**DATASET RECORDS**
☆ ☆ ☆ ☆ ☆

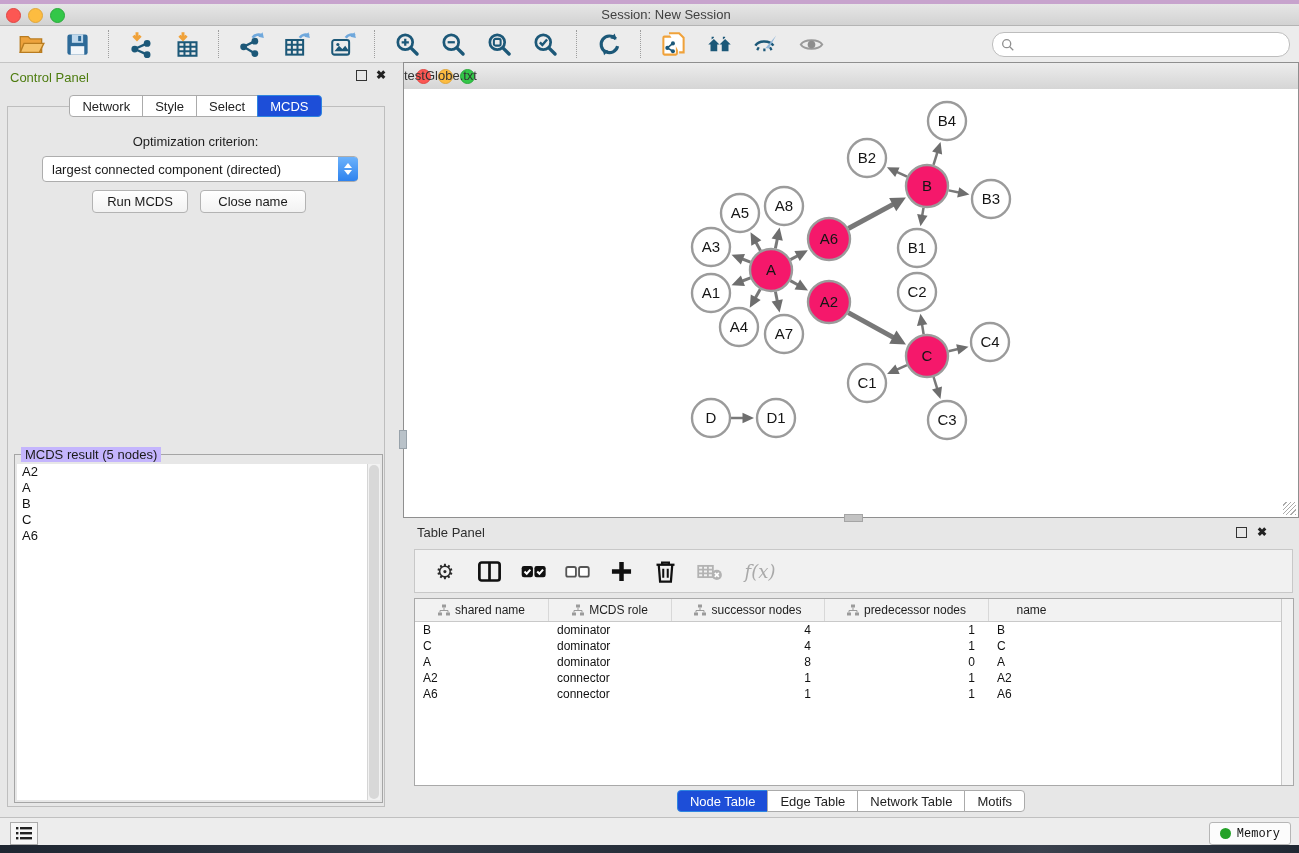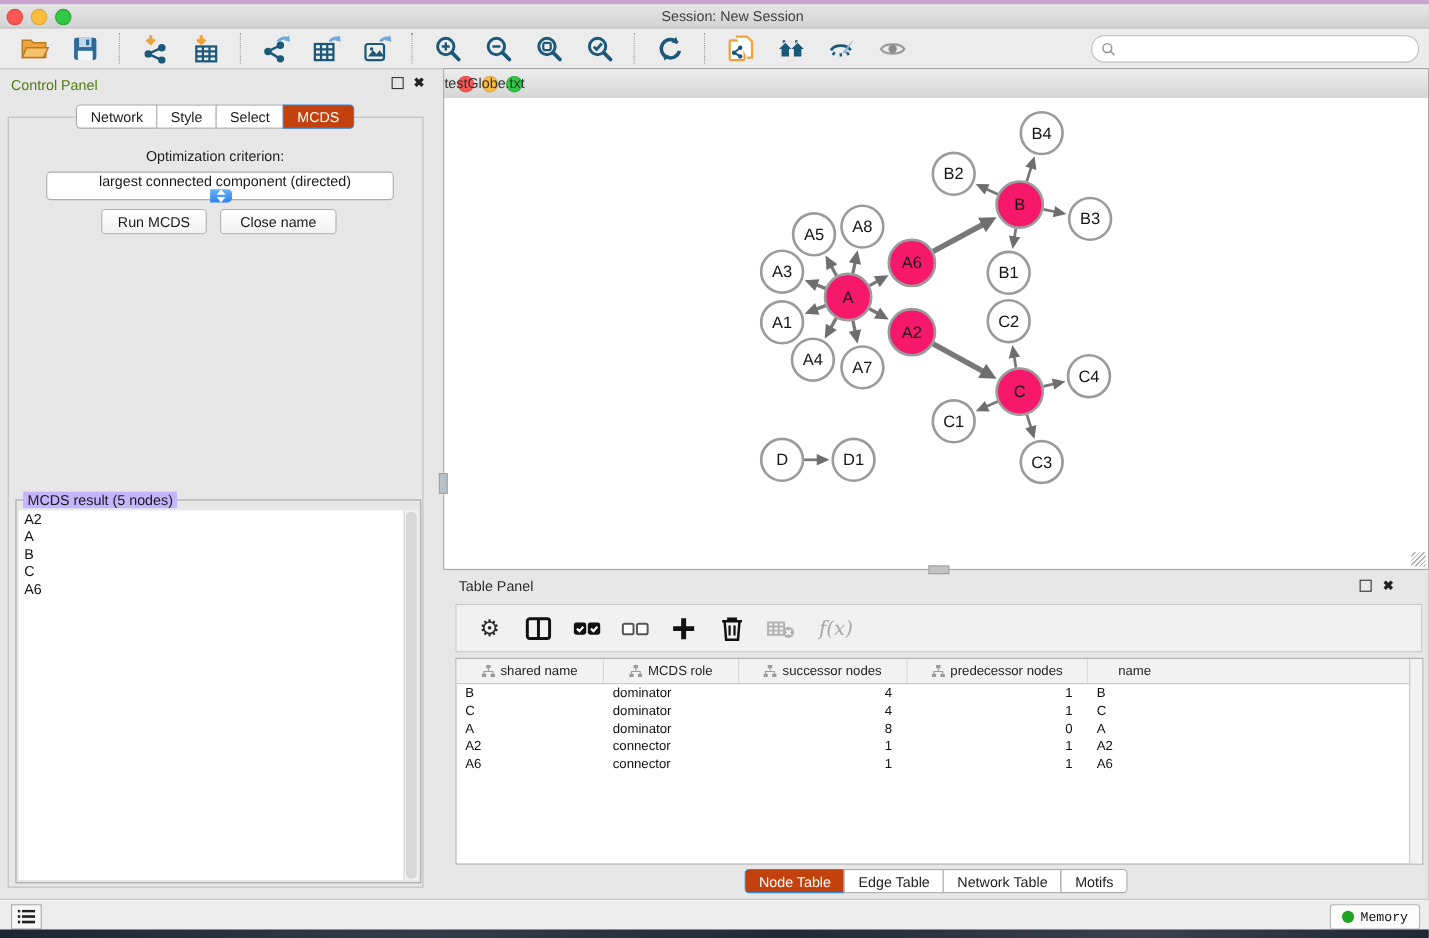--- a/index.html
+++ b/index.html
@@ -39,7 +39,7 @@
            border:1px solid #ABABAB;padding:2px 12px;margin-left:-1px;cursor:default;height:22px;}
   .seg-btn:first-child{border-radius:4px 0 0 4px;margin-left:0;}
   .seg-btn:last-child{border-radius:0 4px 4px 0;}
-  .seg-btn.active{background:#c2410c;border-color:#2F86E0;color:#fff;padding-left:12px;}
+  .seg-btn.active{background:#1d4ed8;border-color:#2F86E0;color:#fff;padding-left:12px;}
   .cp-tabs{position:absolute;left:0;width:391px;top:33px;text-align:center;z-index:3;}
   .cp-box{position:absolute;left:7px;top:44px;width:376px;height:699px;border:1px solid #BEBEBE;}
   .opt-label{position:absolute;left:0;width:391px;top:72px;text-align:center;font-size:13px;color:#1E1E1E;}

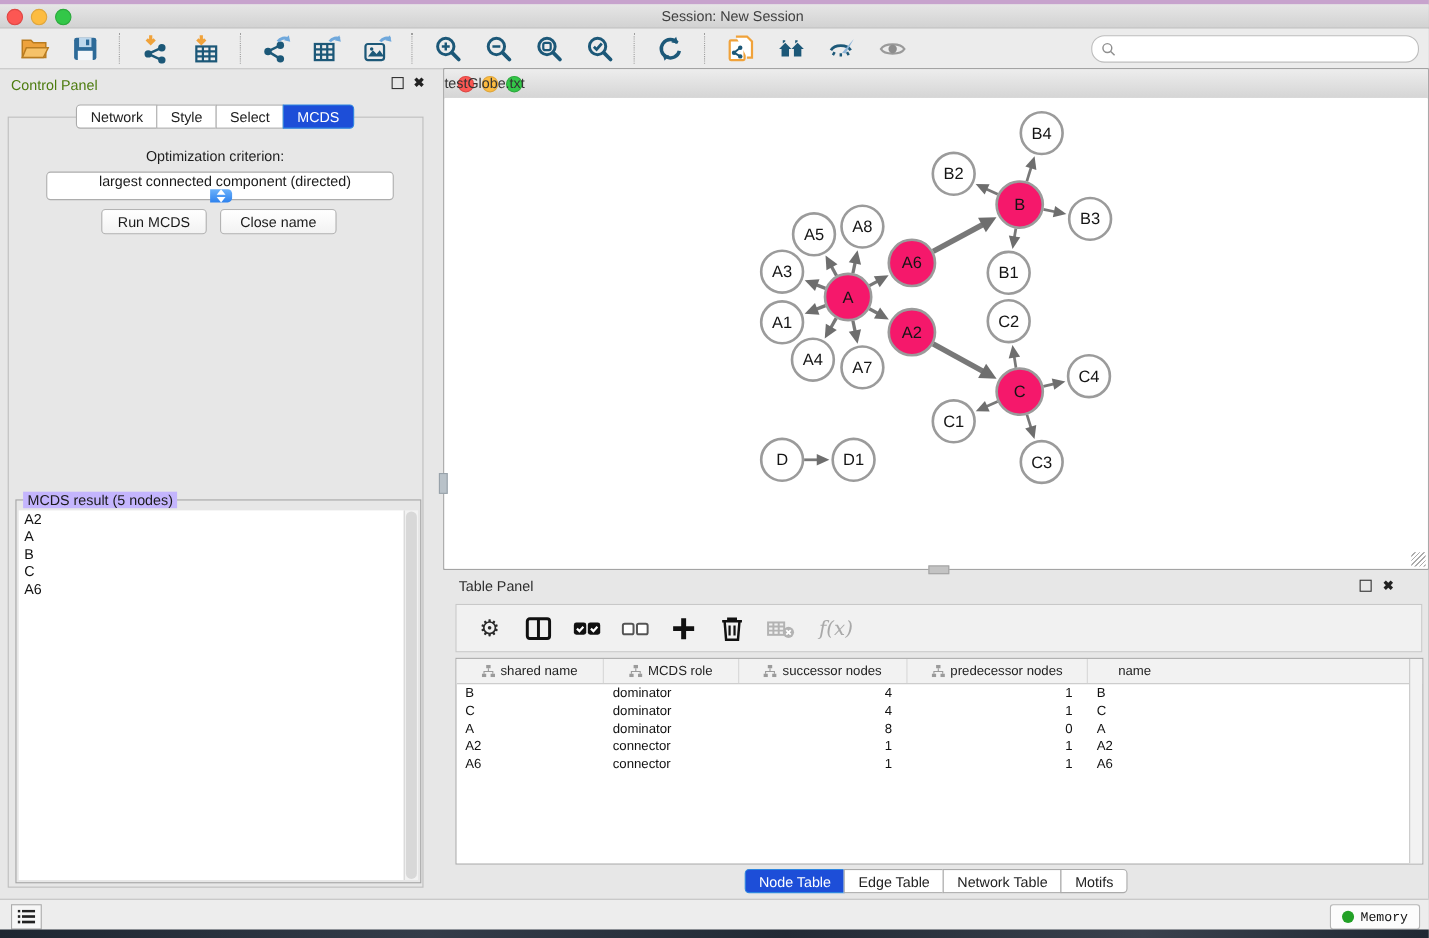--- a/index.html
+++ b/index.html
@@ -44,7 +44,7 @@
   .cp-box{position:absolute;left:7px;top:44px;width:376px;height:699px;border:1px solid #BEBEBE;}
   .opt-label{position:absolute;left:0;width:391px;top:72px;text-align:center;font-size:13px;color:#1E1E1E;}
   .combo{position:absolute;left:42px;top:94px;width:314px;height:24px;background:#fff;
-         border:1px solid #ADADAD;border-radius:4px;display:flex;align-items:center;flex-direction:column;}
+         border:1px solid #ADADAD;border-radius:4px;display:flex;align-items:center;}
   .combo .val{flex:1;font-size:13px;color:#1A1A1A;padding-left:9px;}
   .combo .stepper{width:20px;height:24px;margin-right:-1px;border-radius:0 4px 4px 0;
          background:linear-gradient(#6CB2FB,#2E82EE);display:flex;flex-direction:column;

☆ ☆ ☆ ☆ ☆

**WHAT IS REQUIRED**
Check each line of the entries for "column" and copy those that have it.

**RESPONSE BELOW**
-         border:1px solid #ADADAD;border-radius:4px;display:flex;align-items:center;flex-direction:column;}
          background:linear-gradient(#6CB2FB,#2E82EE);display:flex;flex-direction:column;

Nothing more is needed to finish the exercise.